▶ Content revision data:
********

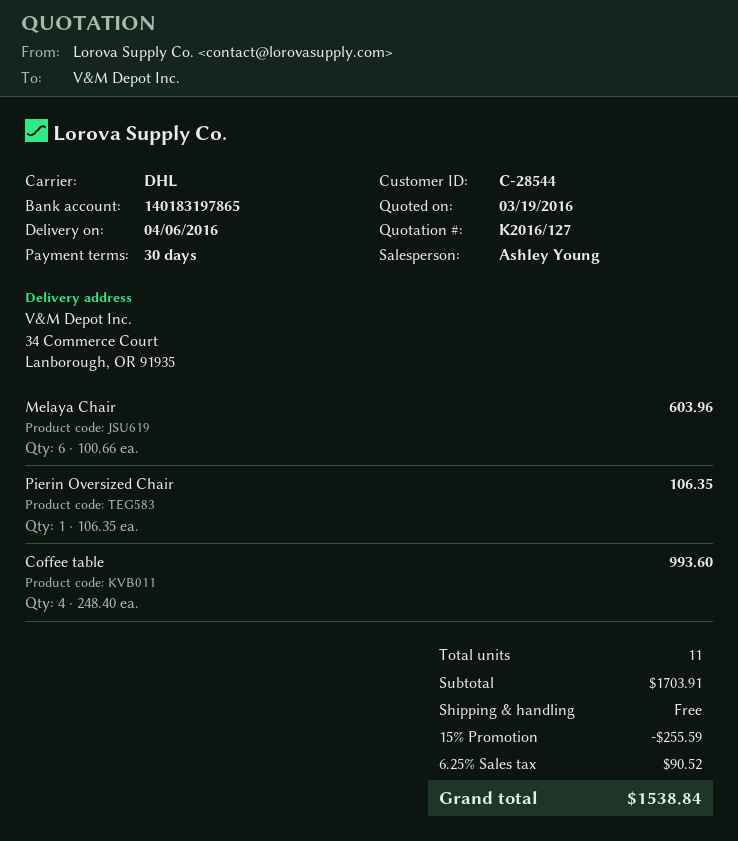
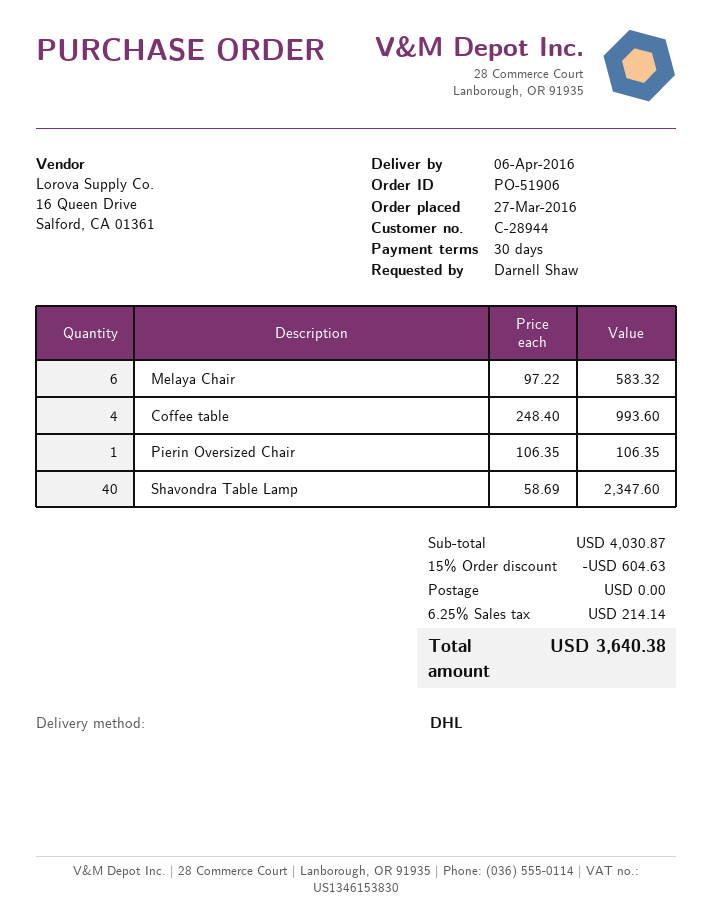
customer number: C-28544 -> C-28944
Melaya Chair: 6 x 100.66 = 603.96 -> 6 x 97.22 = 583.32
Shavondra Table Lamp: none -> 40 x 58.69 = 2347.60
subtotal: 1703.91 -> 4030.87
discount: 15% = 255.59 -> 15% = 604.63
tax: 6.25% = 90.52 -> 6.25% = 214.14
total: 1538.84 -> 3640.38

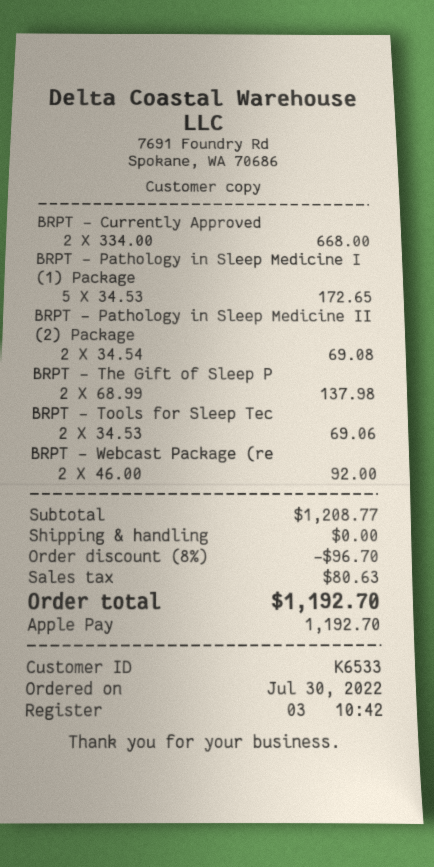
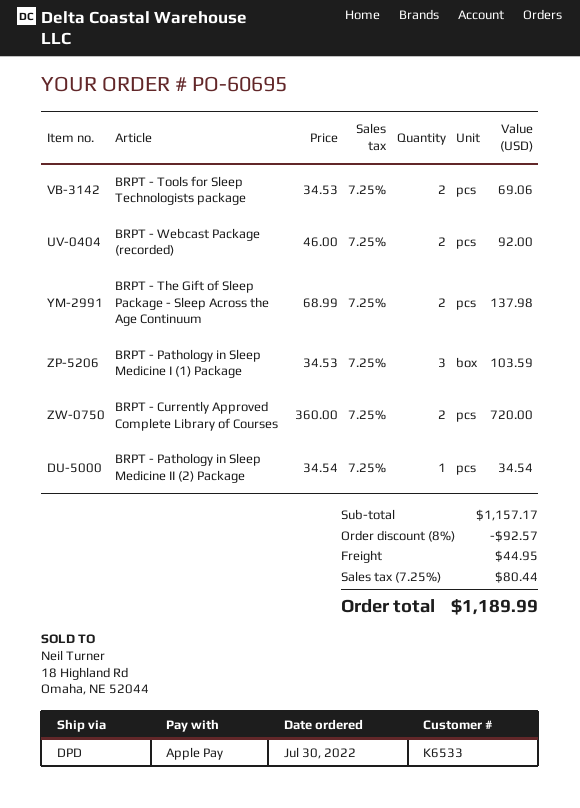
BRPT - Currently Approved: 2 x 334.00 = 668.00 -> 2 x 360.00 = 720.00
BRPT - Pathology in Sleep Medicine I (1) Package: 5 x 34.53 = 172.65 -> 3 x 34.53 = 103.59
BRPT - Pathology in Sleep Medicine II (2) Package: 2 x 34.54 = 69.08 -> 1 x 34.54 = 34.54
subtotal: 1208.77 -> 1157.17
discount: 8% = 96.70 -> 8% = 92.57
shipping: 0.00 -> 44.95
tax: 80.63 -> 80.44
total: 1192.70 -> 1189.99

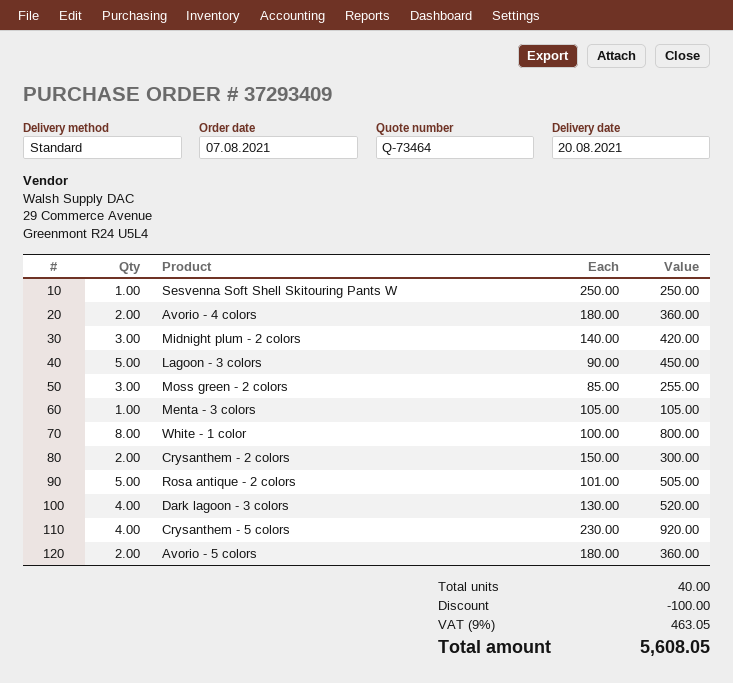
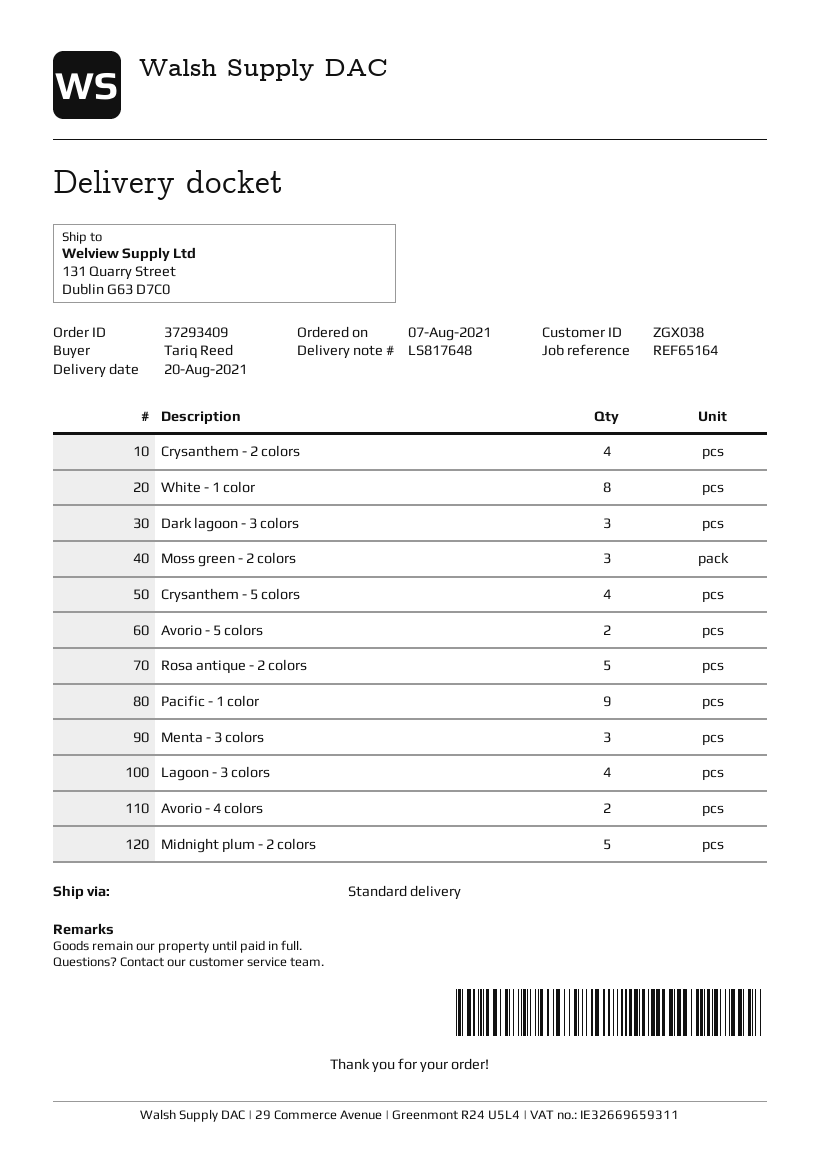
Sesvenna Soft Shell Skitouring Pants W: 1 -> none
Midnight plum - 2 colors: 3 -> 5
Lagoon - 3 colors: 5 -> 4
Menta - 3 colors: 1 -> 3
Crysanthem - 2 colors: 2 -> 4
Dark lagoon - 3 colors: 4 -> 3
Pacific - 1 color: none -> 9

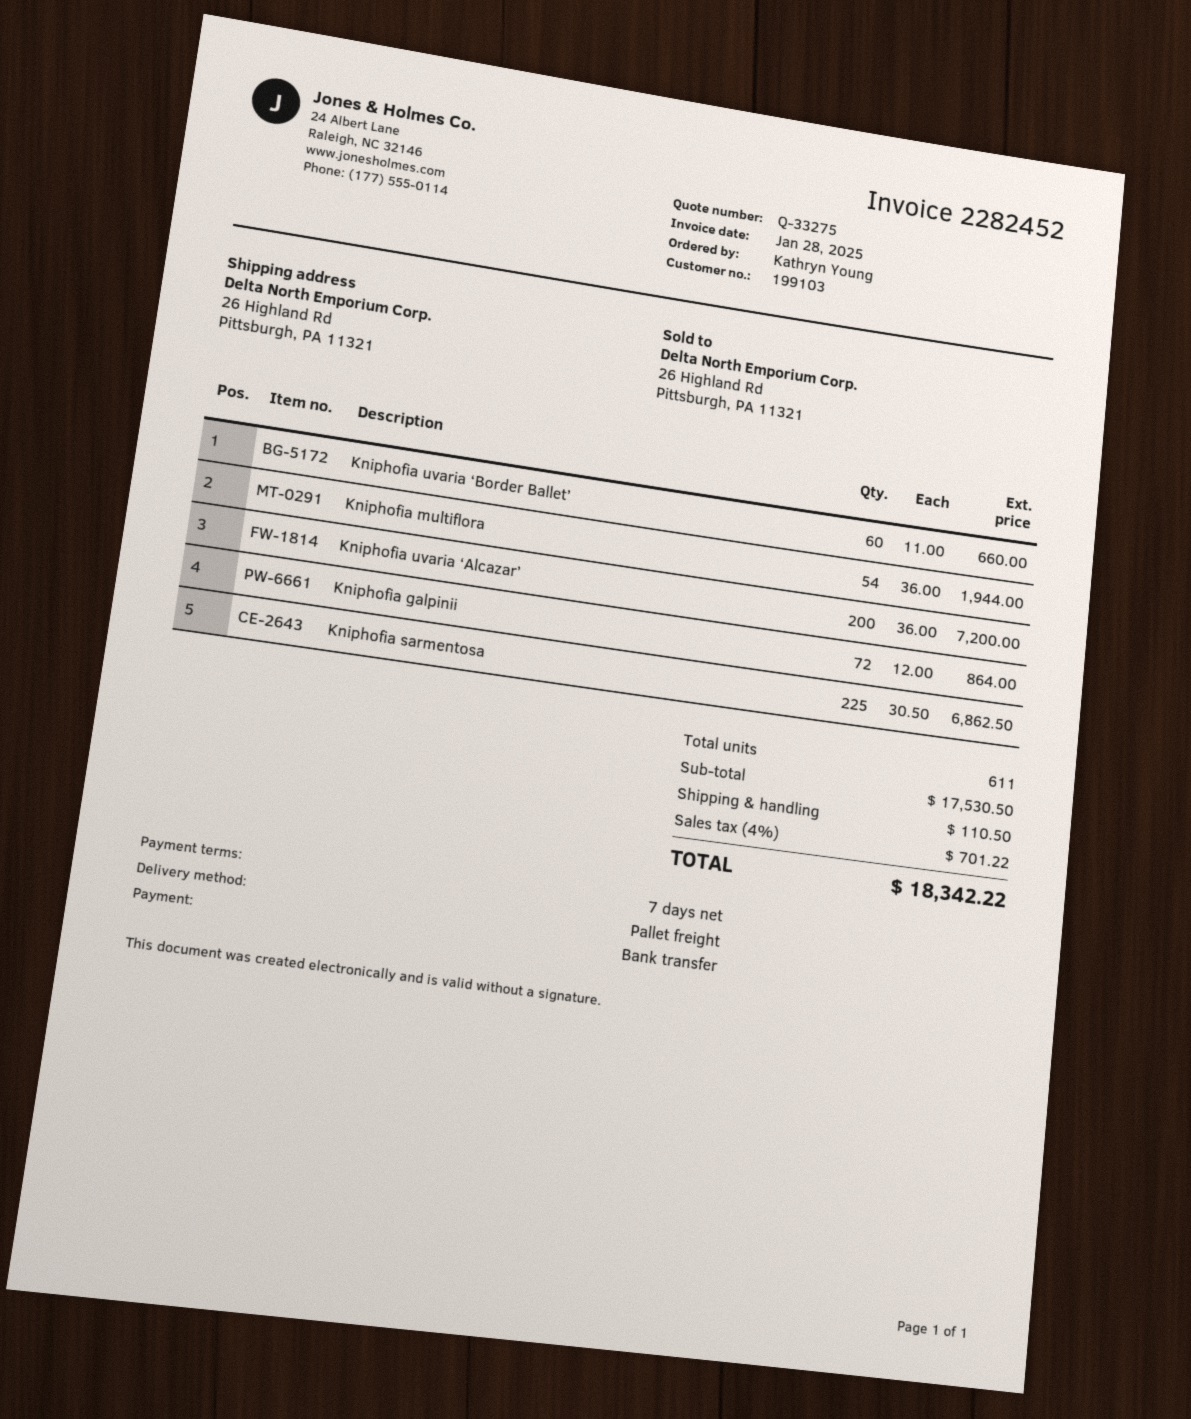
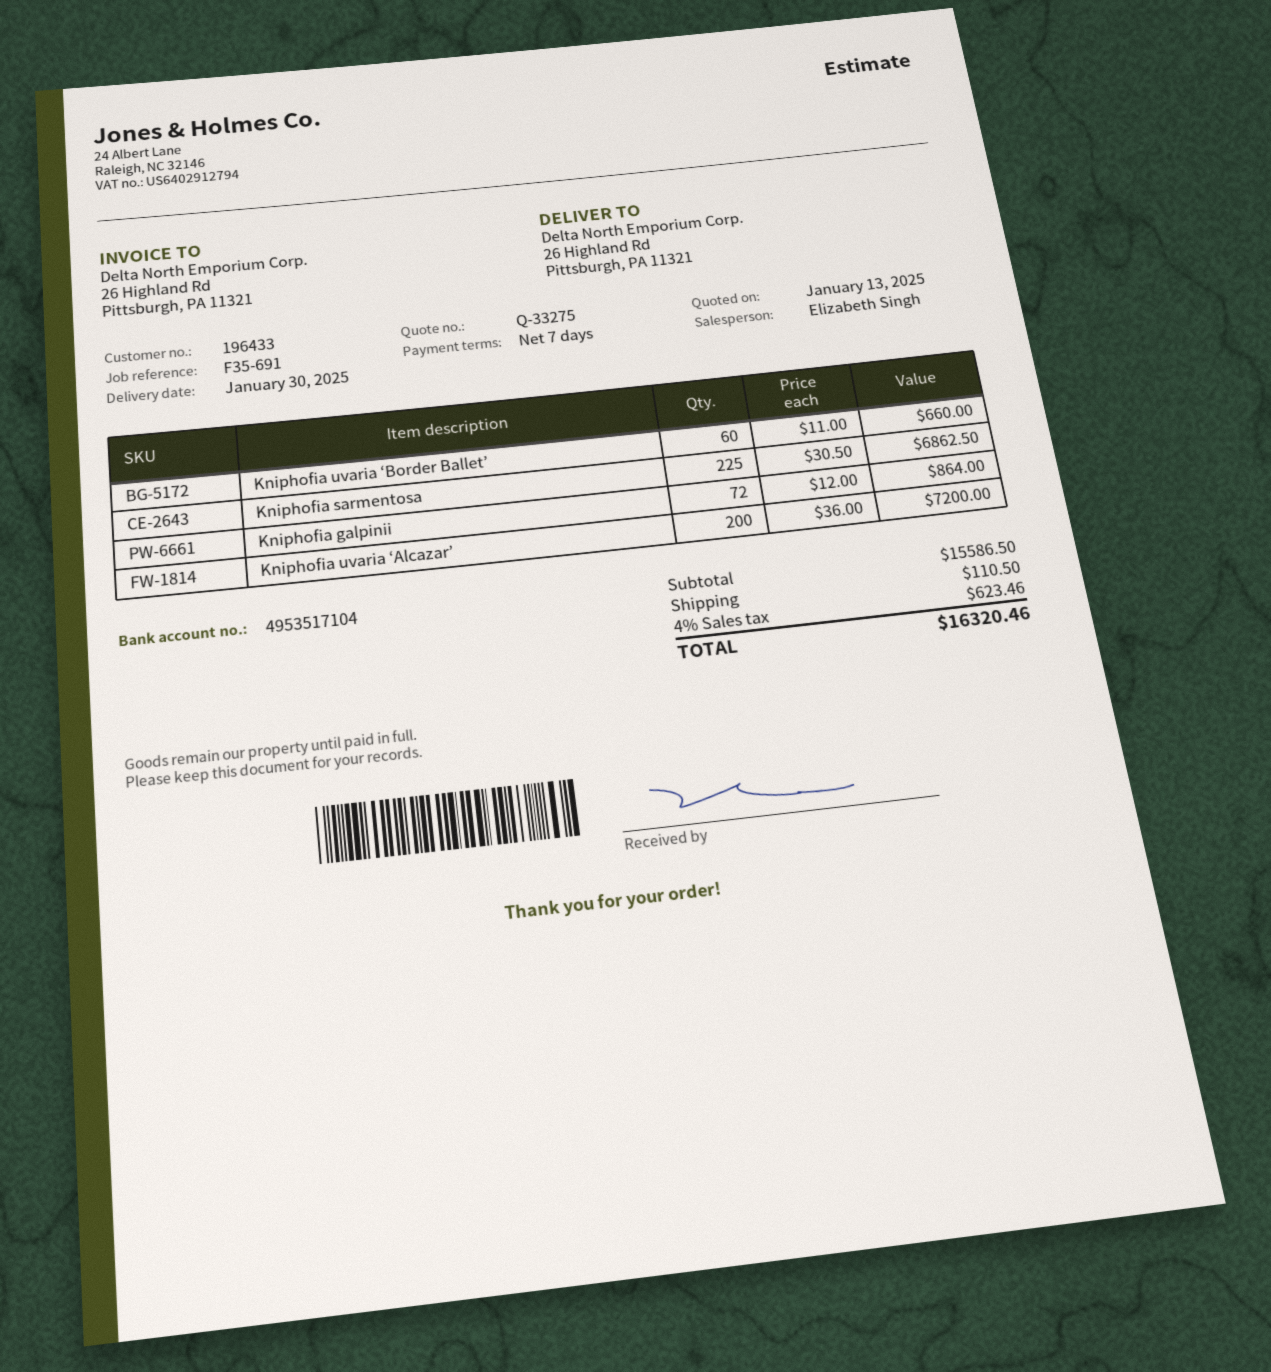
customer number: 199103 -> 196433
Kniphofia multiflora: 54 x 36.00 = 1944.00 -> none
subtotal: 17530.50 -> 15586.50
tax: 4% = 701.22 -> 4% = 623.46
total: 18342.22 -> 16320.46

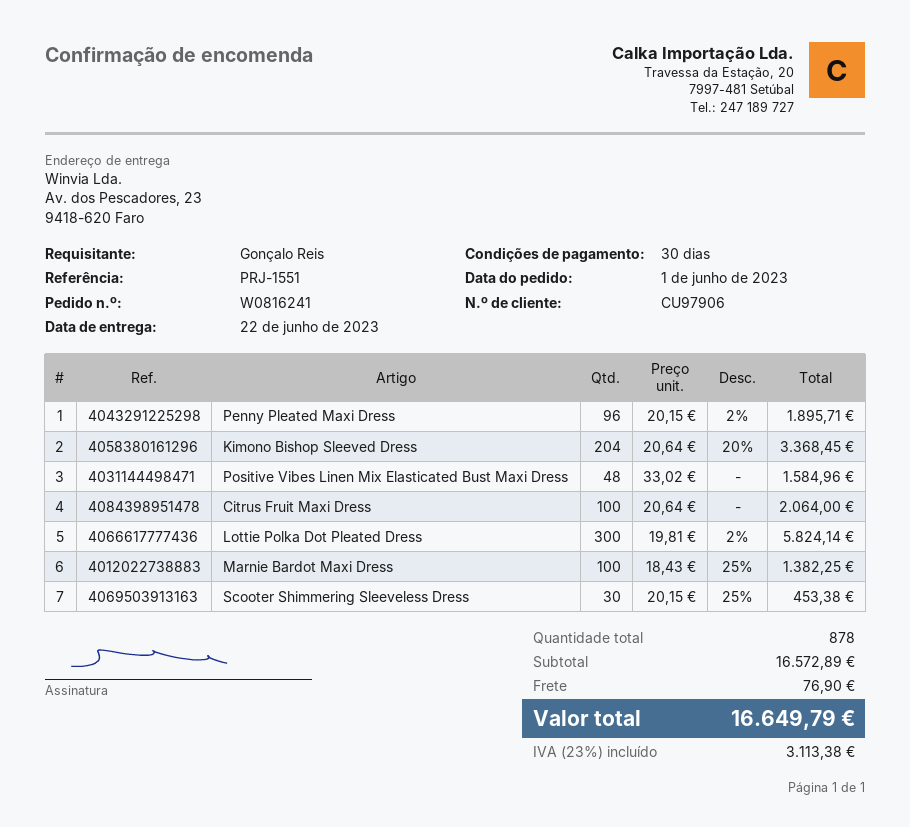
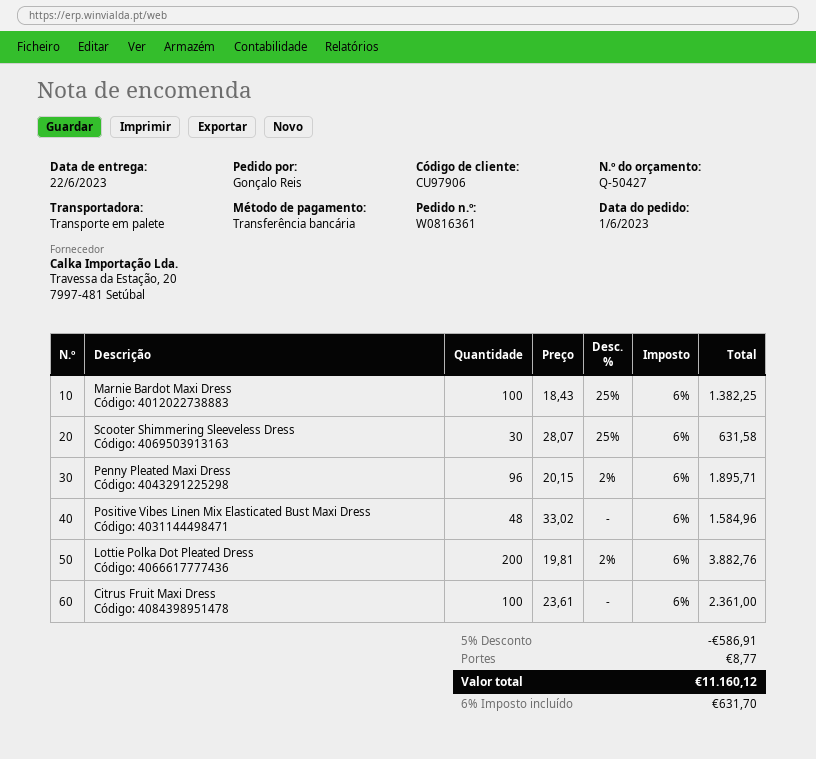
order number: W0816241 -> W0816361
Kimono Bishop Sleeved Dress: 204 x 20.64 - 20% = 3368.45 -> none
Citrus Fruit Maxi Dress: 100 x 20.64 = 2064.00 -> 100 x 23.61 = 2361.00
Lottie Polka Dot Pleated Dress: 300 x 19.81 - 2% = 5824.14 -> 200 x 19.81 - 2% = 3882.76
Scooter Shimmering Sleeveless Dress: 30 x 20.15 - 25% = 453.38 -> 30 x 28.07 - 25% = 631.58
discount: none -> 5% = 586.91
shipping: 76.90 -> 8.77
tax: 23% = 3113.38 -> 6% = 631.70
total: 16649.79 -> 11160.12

********

▶ Exercise brief: Using the records above, copy all lines that include the word "Package".

▶ Task answer:
BRPT - Pathology in Sleep Medicine I (1) Package: 5 x 34.53 = 172.65 -> 3 x 34.53 = 103.59
BRPT - Pathology in Sleep Medicine II (2) Package: 2 x 34.54 = 69.08 -> 1 x 34.54 = 34.54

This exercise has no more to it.